Encyclopedia of Fantasy (1997)
Singer, Isaac Bashevis

(1904-1991) Polish writer who composed first in Hebrew, then solely in Yiddish; he was a US resident from 1935. He began publishing professionally in Warsaw magazines in 1925, and in early stories – as in late – translated into terms accessible to 20th-century audiences much Yiddish Folklore as well as more obscure material from the Cabbala, the latter influence shaping much of his fiction into patterns in which the divine and the mundane rest their cases on each other (> As Above, So Below). His first novel, Satan in Goray (1935; trans Jacob Sloan 1955), describes the rise of a false Messiah in 17th-century Poland, and incorporates the harrowing Possession of an entire Jewish community. Much of his work though technically Supernatural Fiction, and populous with Devils and Witches and Ghosts – wholly embraces a worldview that sees the supernatural and the mundane as inextricably mixed, so that he must be understood as an author of fantasy. Satan makes frequent appearances throughout IBS's work, and narrates several of the short stories.

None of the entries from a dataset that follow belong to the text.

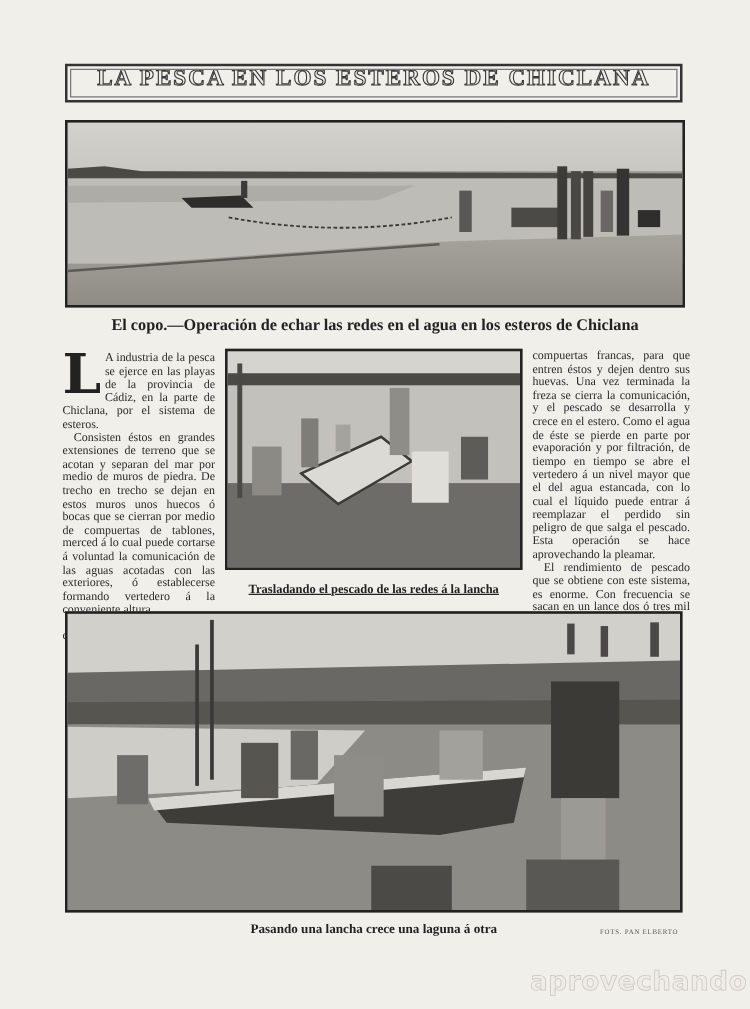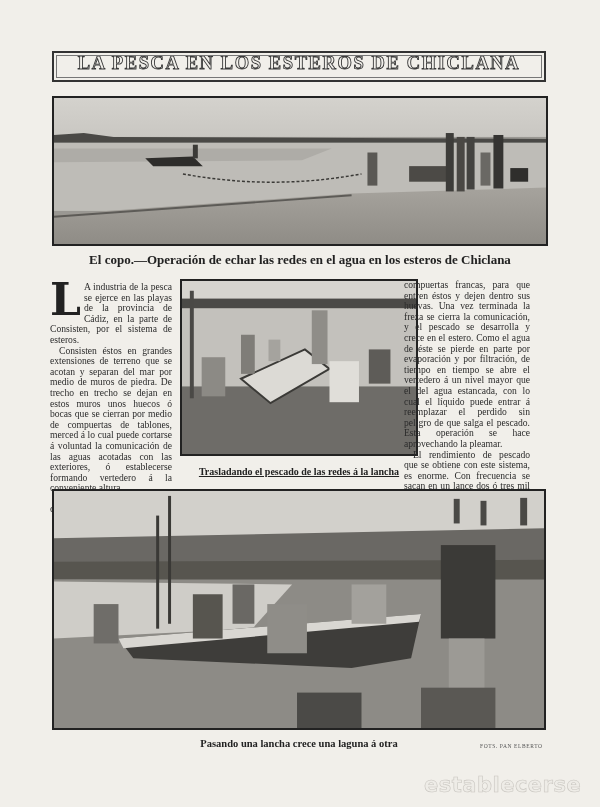"A industria de la pesca" span { text: Consisten -> Chiclana }
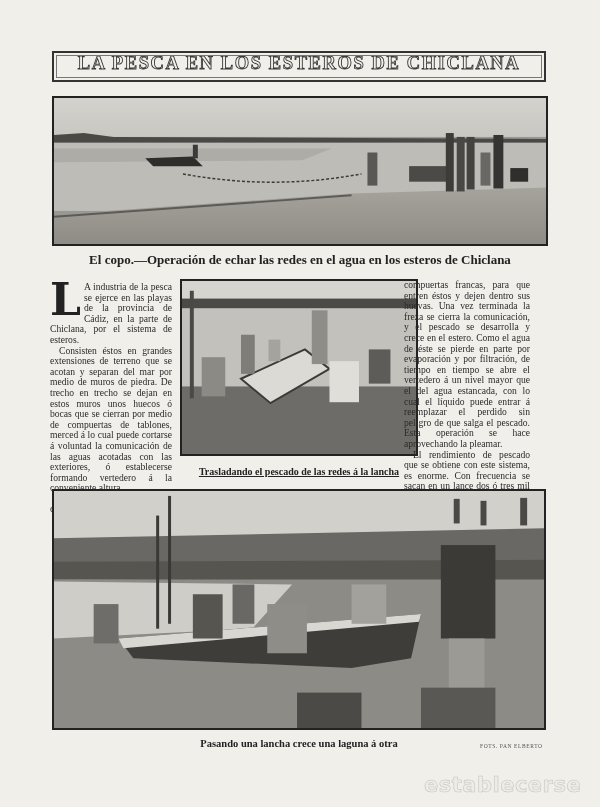"compuertas francas, para que entren" div.abs { left: 404px -> 426px }
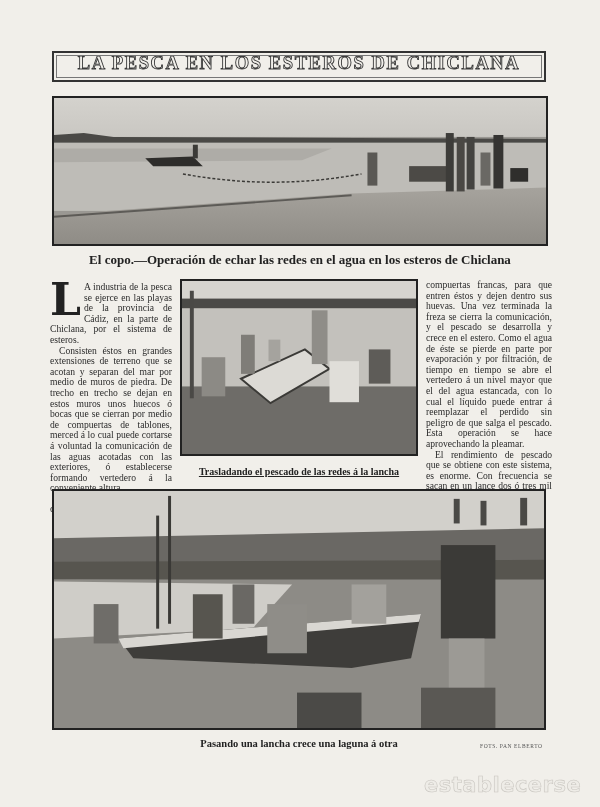"establecerse" div.abs { text: establecerse -> aprovechando }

Most of IBS's writing career was spent in the USA, and most of his work appeared in English translation before it came out in Yiddish. Collections include Gimpel the Fool and Other Stories (coll trans [in part by Saul Bellow] 1957), The Spinoza of Market Street (coll trans 1961), Short Friday and Other Stories (coll trans 1964), The Seance and Other Stories (coll trans 1968), A Friend of Kafka (coll trans 1970), A Crown of Feathers and Other Stories (coll trans 1973), Passions and Other Stories (coll trans 1975), Old Love (coll trans 1979), Collected Stories (coll 1982), The Image and Other Stories (coll trans 1985), Gifts (coll trans 1985) and The Death of Methuselah and Other Stories (coll trans 1988). Novels of interest include The Magician of Lublin (trans 1960), The Fools of Chem and Their History (trans 1973), the latter set in a Land-of-Fable Eastern European kingdom, and The Penitent (1983), a World War II fantasy in which Hitler, the Devil and a false Messiah intertwine. In almost all cases, IBS collaborated in translating his work, some volumes having multiple translation credits, and the English texts have an authority independent of the manuscript originals.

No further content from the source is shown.